Embargado por un envolvente sentimiento de culpa y su desabrido regusto, Gauguin, se tiende sobre la arena de un ribazo y clava sus cansadas pupilas en aquel inconmensurable y único cielo, que abraza, con su insubyugable azul, a un horizonte marino en calma donde alegres delfines y ligeras gaviotas, con el pincel de su colas, trazan estelas blancas de melancolía salada dulce coral, que señalan la ruta hacia su querida Francia. Recuerda el día que informó a su amigo Vincent sobre su propósito de abandonar Arles y le expresó su negativa a participar en la idea de crear juntos una sociedad de artistas. Recuerda aquel 23 de Diciembre de 1888 en el que tras una fuerte discusión, Vincent, enloquecido por su decisión de abandonarle, le arrojó un vaso en un bar y le persiguió por la calle, y él no tuvo más remedio que defenderse. Recuerda como desenvainando su florete le asestó un mandoble que le cercenó parte de su oreja. Recuerda como Vincent, sangrando, tomó la oreja del suelo y temiendo que la policía se llevase preso a su amigo, en acto supremo de amistad, le perdonó su acción y estableciendo un pacto noble y unilateral de silencio le dijo: “Usted calla y yo también lo haré”. Recuerda su miedo cuando tiró su espada al río y se marchó dejando sólo a su amigo. Recuerda cuando Vincent para engañar a la policía fue a un burdel y ofreció la oreja a una prostituta de nombre Rachel. Recuerda cuando la policía encontró a su amigo bañado en sangre sobre su cama. Recuerda cuando Vincent escribió en una carta a su hermano Theo: “Por suerte Gauguin…. no está armado con metralletas u otras armas peligrosas”. Recuerda el empeoramiento de la enfermedad mental de Vincet y cuando éste dijo a su hermano Theo: “Yo arriesgué mi vida por mi trabajo, y mi razón siempre fue menoscabada”. Y recuerda el día que dos años después su amigo presa de la enfermedad se pegó un tiro en el pecho. Recuerda los días que permaneció herido y su leve recuperación. Y recuerda aquel 29 de julio de 1890 en el que Vincent van Gogh fue enterrado en el cementerio de de Auvers-sur-Oise.
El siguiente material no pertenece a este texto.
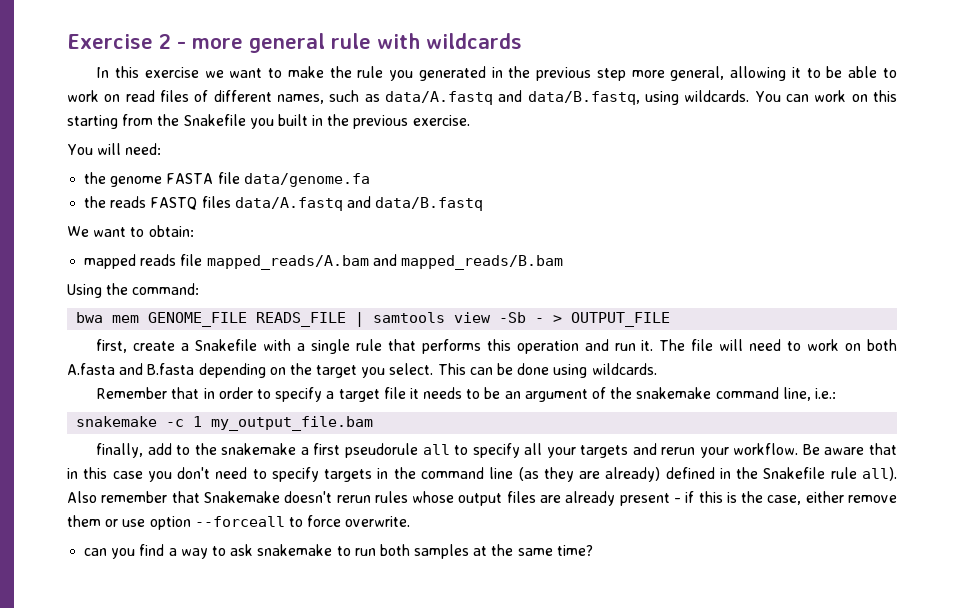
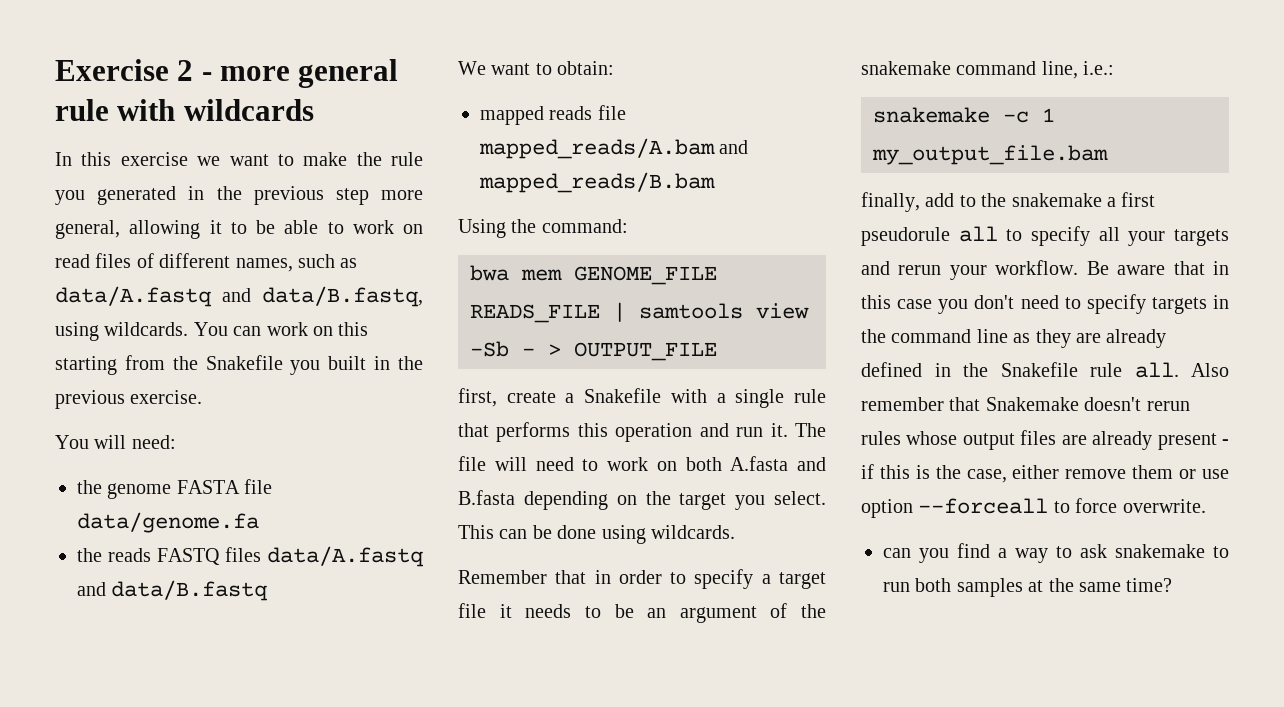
- Be aware that in this case you don't need to specify targets in the command line (as they are already) defined in the Snakefile rule all).
+ Be aware that in this case you don't need to specify targets in the command line as they are already defined in the Snakefile rule all.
Demasiados recuerdos quizás para una mente y un corazón cansados, que como rescoldos hirientes de una mortecina hoguera, le impelen a levantarse de la cálida arena de aquella perdida playa en la que quisiera cerrar sus ojos y dormir eternamente junto a su amigo, para seguir pintando, que es lo que mejor sabe hacer, lo único que sabe hacer, el fin primero y último de su vida. Alza su pincel al aire y, entreverada con las pinceladas, unas lágrimas ruedan por el lienzo fundiéndose para siempre con los vivos colores que poco a poco van dando forma al sugerente cuerpo de una mujer taitiana. “Va por ti, amigo Vincent”, grita al viento.